Well, "the biggest global crisis since the great depression" is breaking some "Never"s.
Dear Eric,
I would like to congratulate you on a VERY well run blog based on quality, quantity and consistency of content. Some of us here on the internet appreciate a devoted blogger who makes attempts to updated content on a daily basis (you're definitely on my favorites list.)
I've felt motivated on several occasions to contribute comments whereas normally I don't because other bloggers don't make the effort or have the quality analysis I find on your site.
I would like to challenge you to extrapolate though, based on current information, of where you see the Dow? What you expect the unemployment rate to be? And where you do see inflation at? (the official number because we all know you need to add at least 5 percent to that.)

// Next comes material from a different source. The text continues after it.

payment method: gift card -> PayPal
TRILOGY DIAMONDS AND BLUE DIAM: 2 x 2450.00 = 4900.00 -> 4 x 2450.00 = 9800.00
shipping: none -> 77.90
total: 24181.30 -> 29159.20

I think States are going to go bankrupt within the next 6mos, Californias already said it will run out of money by Feb. 09 which will trigger an avalanche of other states New York and AZ come immediatly to mind with NV not far behind.
Major Retail chains are gonna hit the deck in the next 6mos from what tea leaves I am reading. Obamas coming online in late Jan. armed for bear. Now givin that, can you sketch out a little prediction of the aforementioned numbers.
We know all know the SH@t is gonna hit the fan, we just don't know when and you sound like a sharp dude.
PS: Where do you see those numbers in 6mos.?
Thanks for following my blog. I will write an entry answering your questions later, but for now here is a quick summary of what I see happening.
I believe the dollar's collapse is already underway, and the dollar will hit a new low soon, probably in the next two weeks. When the dollar does hit a new low, investors will start to worry and sell treasuries. From there, my guess is that it takes a month or two before we start seing full blown hyperinflation.
It may sound crazy, but by the end of next year I see an ounce of gold at least one million dollars. That's 1100 times where it is today, but it's easily achievable with nine or ten months of hyperinflation.
I will answer the rest of your questions in more detail later this week.